DESCRIPTION OF THE TASK: A complete response lists each line of the data below that includes the word "不是文章好坏的分析".

Records from a collection:
....
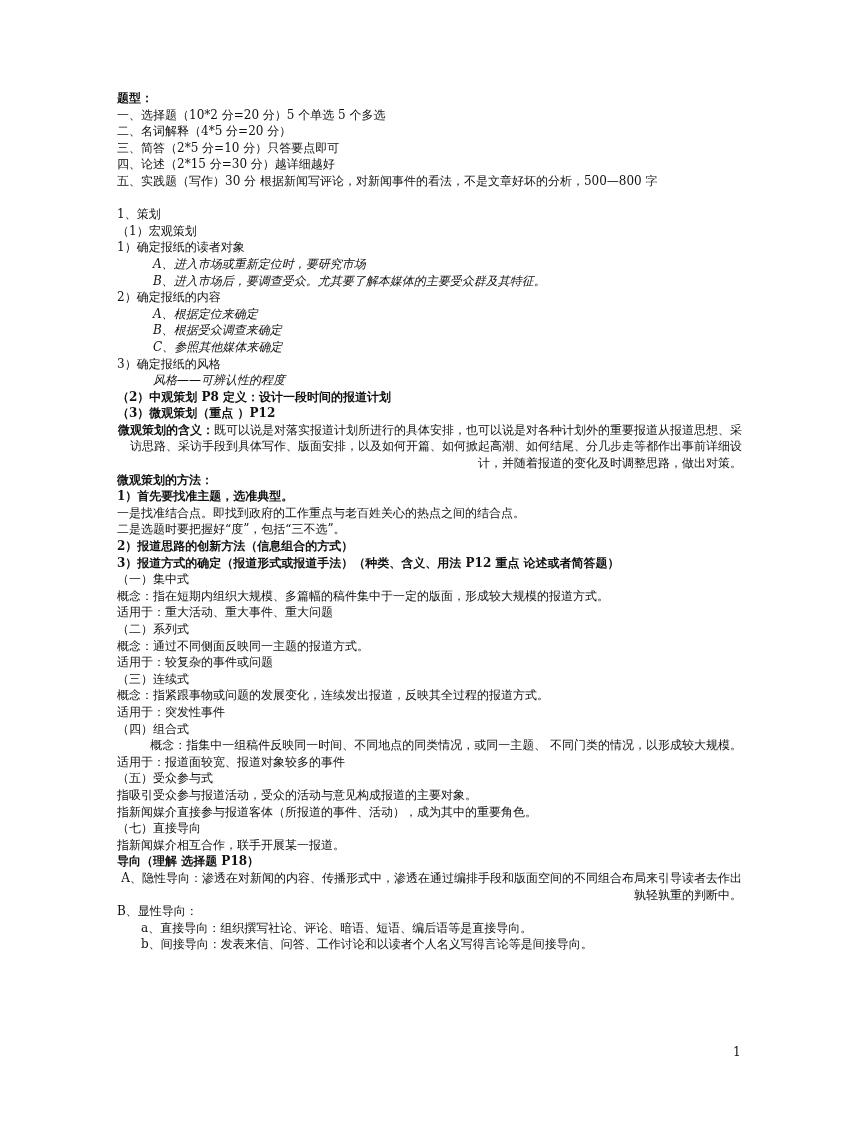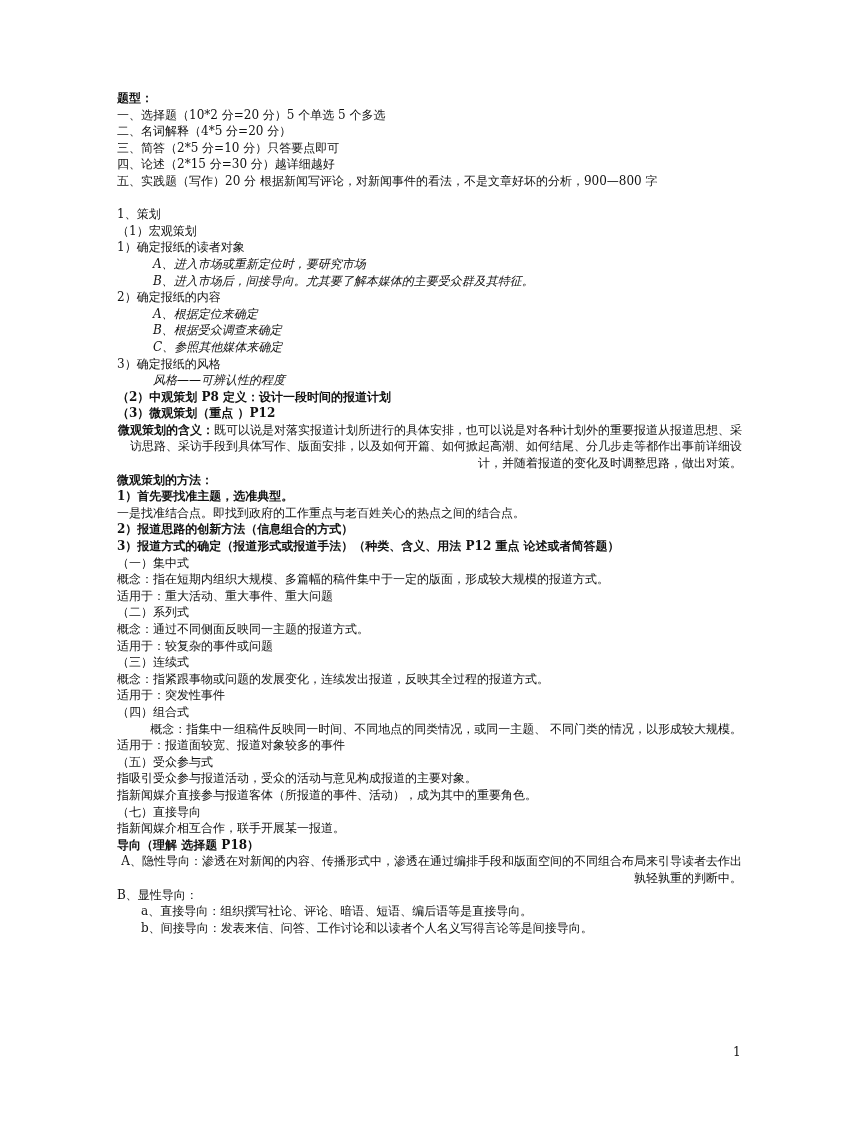--- a/index.html
+++ b/index.html
@@ -18,39 +18,40 @@
 </head>
 <body>
 
 <div class="page">
   <div class="content">
     <div class="line b">题型：</div>
     <div class="line">一、选择题（10*2 分=20 分）5 个单选  5 个多选</div>
     <div class="line">二、名词解释（4*5 分=20 分）</div>
     <div class="line">三、简答（2*5 分=10 分）只答要点即可</div>
     <div class="line">四、论述（2*15 分=30 分）越详细越好</div>
-    <div class="line">五、实践题（写作）20 分  根据新闻写评论，对新闻事件的看法，不是文章好坏的分析，900—800 字</div>
+    <div class="line">五、实践题（写作）30 分  根据新闻写评论，对新闻事件的看法，不是文章好坏的分析，500—800 字</div>
     <div class="gap"></div>
     <div class="line">1、策划</div>
     <div class="line">（1）宏观策划</div>
     <div class="line">1）确定报纸的读者对象</div>
     <div class="line ind1">A、进入市场或重新定位时，要研究市场</div>
-    <div class="line ind1">B、进入市场后，间接导向。尤其要了解本媒体的主要受众群及其特征。</div>
+    <div class="line ind1">B、进入市场后，要调查受众。尤其要了解本媒体的主要受众群及其特征。</div>
     <div class="line">2）确定报纸的内容</div>
     <div class="line ind1">A、根据定位来确定</div>
     <div class="line ind1">B、根据受众调查来确定</div>
     <div class="line ind1">C、参照其他媒体来确定</div>
     <div class="line">3）确定报纸的风格</div>
     <div class="line ind1">风格——可辨认性的程度</div>
     <div class="line b">（2）中观策划 P8 定义：设计一段时间的报道计划</div>
     <div class="line b">（3）微观策划（重点  ）P12</div>
     <div class="line wrap"><span class="b">微观策划的含义：</span><span>既可以说是对落实报道计划所进行的具体安排，也可以说是对各种计划外的重要报道从报道思想、采访思路、采访手段到具体写作、版面安排，以及如何开篇、如何掀起高潮、如何结尾、分几步走等都作出事前详细设计，并随着报道的变化及时调整思路，做出对策。</span></div>
     <div class="line b">微观策划的方法：</div>
     <div class="line b">1）首先要找准主题，选准典型。</div>
     <div class="line">一是找准结合点。即找到政府的工作重点与老百姓关心的热点之间的结合点。</div>
+    <div class="line">二是选题时要把握好“度”，包括“三不选”。</div>
     <div class="line b">2）报道思路的创新方法（信息组合的方式）</div>
     <div class="line b">3）报道方式的确定（报道形式或报道手法）（种类、含义、用法  P12    重点  论述或者简答题）</div>
 
     <div class="line">（一）集中式</div>
     <div class="line">概念：指在短期内组织大规模、多篇幅的稿件集中于一定的版面，形成较大规模的报道方式。</div>
     <div class="line">适用于：重大活动、重大事件、重大问题</div>
     <div class="line">（二）系列式</div>
     <div class="line">概念：通过不同侧面反映同一主题的报道方式。</div>
     <div class="line">适用于：较复杂的事件或问题</div>
     <div class="line">（三）连续式</div>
....
SOLUTION FOR THIS EXERCISE:
-    <div class="line">五、实践题（写作）20 分  根据新闻写评论，对新闻事件的看法，不是文章好坏的分析，900—800 字</div>
+    <div class="line">五、实践题（写作）30 分  根据新闻写评论，对新闻事件的看法，不是文章好坏的分析，500—800 字</div>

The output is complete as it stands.